Screenshot and code edit data:
◇ ◇ ◇ ◇ ◇ ◇ ◇
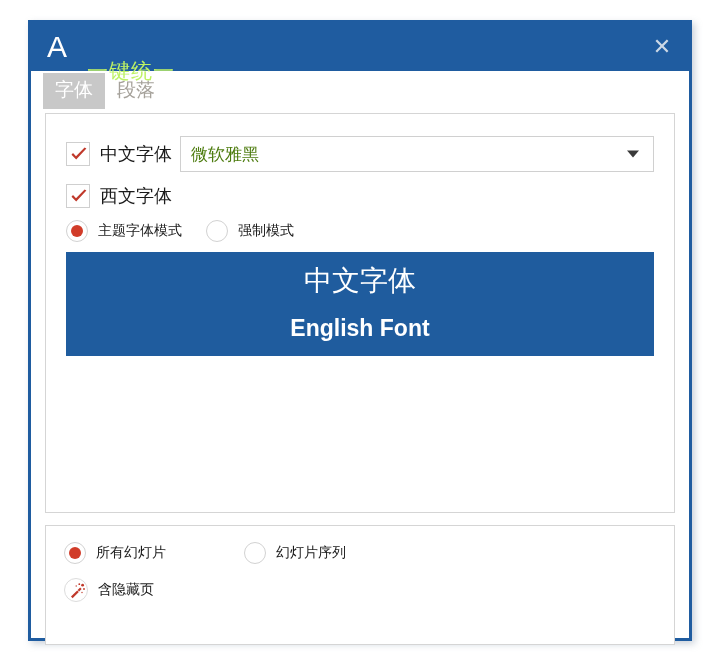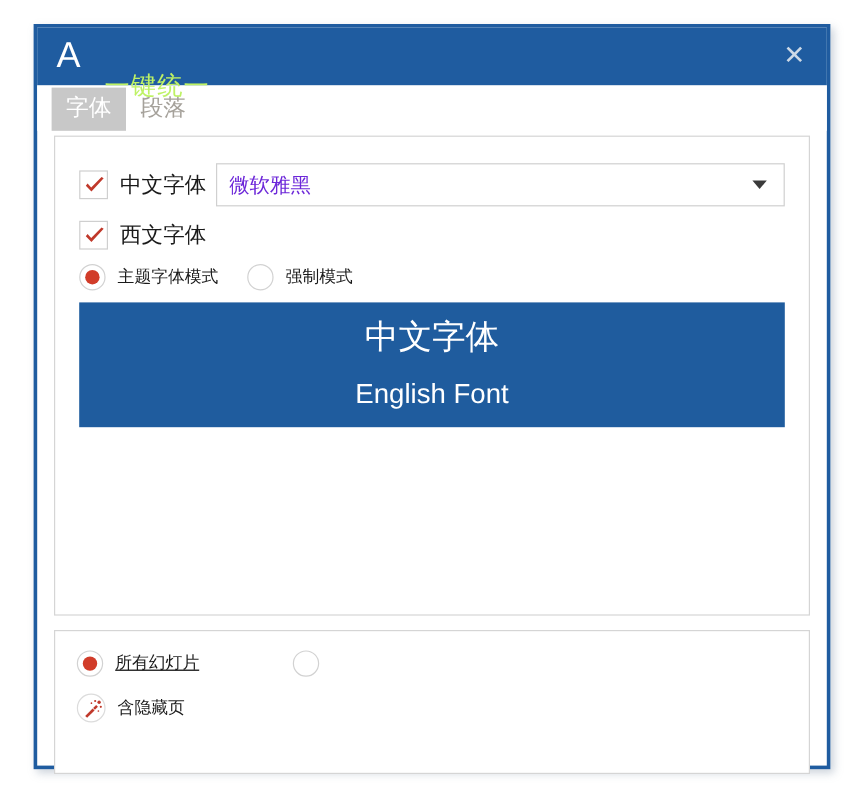--- a/index.html
+++ b/index.html
@@ -144,21 +144,21 @@
     border: 1px solid #d0d0d0;
     background: #ffffff;
     box-sizing: border-box;
     display: flex;
     align-items: center;
     position: relative;
     cursor: pointer;
   }
   .combo-value {
     font-size: 17px;
-    color: #6d28d9;
+    color: #4d7c0f;
     padding-left: 10px;
     font-family: Liberation Mono, monospace;
   }
   .combo-arrow {
     position: absolute;
     right: 14px;
     top: 50%;
     transform: translateY(-50%);
     width: 0; height: 0;
     border-left: 6px solid transparent;
@@ -217,27 +217,27 @@
     font-size: 28px;
     line-height: 1.2;
     font-family: "DejaVu Sans", "Liberation Sans", sans-serif;
   }
   .preview-en {
     color: #ffffff;
     font-size: 23px;
     line-height: 1.3;
     margin-top: 16px;
     font-family: "Liberation Sans", sans-serif;
+    font-weight: bold;
   }
 
   
   .scope-row {
     display: flex;
     align-items: center;
-    text-decoration: underline;
   }
   .scope-item {
     display: flex;
     align-items: center;
     cursor: pointer;
   }
   .scope-item + .scope-item { margin-left: 78px; }
 
   .hidden-row {
     display: flex;
@@ -339,20 +339,21 @@
 
     <div class="groupbox group-scope">
 
       <div class="scope-row">
         <span class="scope-item">
           <span class="radio checked"></span>
           <span class="radio-label">所有幻灯片</span>
         </span>
         <span class="scope-item">
           <span class="radio"></span>
+          <span class="radio-label">幻灯片序列</span>
         </span>
       </div>
 
       <div class="hidden-row">
         <span class="wand-circle">
           <svg width="18" height="18" viewBox="0 0 18 18">
             <path d="M3.0 14.6 L9.2 8.4 L10.8 10.0 L4.6 16.2 Z" fill="#c0392b"></path>
             <path d="M9.6 7.9 L12.1 5.4 L13.6 6.9 L11.1 9.4 Z" fill="#c0392b"></path>
             <circle cx="14.6" cy="3.2" r="1.4" fill="#c0392b"></circle>
             <circle cx="11.3" cy="2.2" r="0.9" fill="#c0392b"></circle>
◇ ◇ ◇ ◇ ◇ ◇ ◇
TASK INSTRUCTIONS:
Could you output all of the entries above exactly? Leave the pictures out.

ANSWER TO THE EXERCISE:
--- a/index.html
+++ b/index.html
@@ -144,21 +144,21 @@
     border: 1px solid #d0d0d0;
     background: #ffffff;
     box-sizing: border-box;
     display: flex;
     align-items: center;
     position: relative;
     cursor: pointer;
   }
   .combo-value {
     font-size: 17px;
-    color: #6d28d9;
+    color: #4d7c0f;
     padding-left: 10px;
     font-family: Liberation Mono, monospace;
   }
   .combo-arrow {
     position: absolute;
     right: 14px;
     top: 50%;
     transform: translateY(-50%);
     width: 0; height: 0;
     border-left: 6px solid transparent;
@@ -217,27 +217,27 @@
     font-size: 28px;
     line-height: 1.2;
     font-family: "DejaVu Sans", "Liberation Sans", sans-serif;
   }
   .preview-en {
     color: #ffffff;
     font-size: 23px;
     line-height: 1.3;
     margin-top: 16px;
     font-family: "Liberation Sans", sans-serif;
+    font-weight: bold;
   }
 
   
   .scope-row {
     display: flex;
     align-items: center;
-    text-decoration: underline;
   }
   .scope-item {
     display: flex;
     align-items: center;
     cursor: pointer;
   }
   .scope-item + .scope-item { margin-left: 78px; }
 
   .hidden-row {
     display: flex;
@@ -339,20 +339,21 @@
 
     <div class="groupbox group-scope">
 
       <div class="scope-row">
         <span class="scope-item">
           <span class="radio checked"></span>
           <span class="radio-label">所有幻灯片</span>
         </span>
         <span class="scope-item">
           <span class="radio"></span>
+          <span class="radio-label">幻灯片序列</span>
         </span>
       </div>
 
       <div class="hidden-row">
         <span class="wand-circle">
           <svg width="18" height="18" viewBox="0 0 18 18">
             <path d="M3.0 14.6 L9.2 8.4 L10.8 10.0 L4.6 16.2 Z" fill="#c0392b"></path>
             <path d="M9.6 7.9 L12.1 5.4 L13.6 6.9 L11.1 9.4 Z" fill="#c0392b"></path>
             <circle cx="14.6" cy="3.2" r="1.4" fill="#c0392b"></circle>
             <circle cx="11.3" cy="2.2" r="0.9" fill="#c0392b"></circle>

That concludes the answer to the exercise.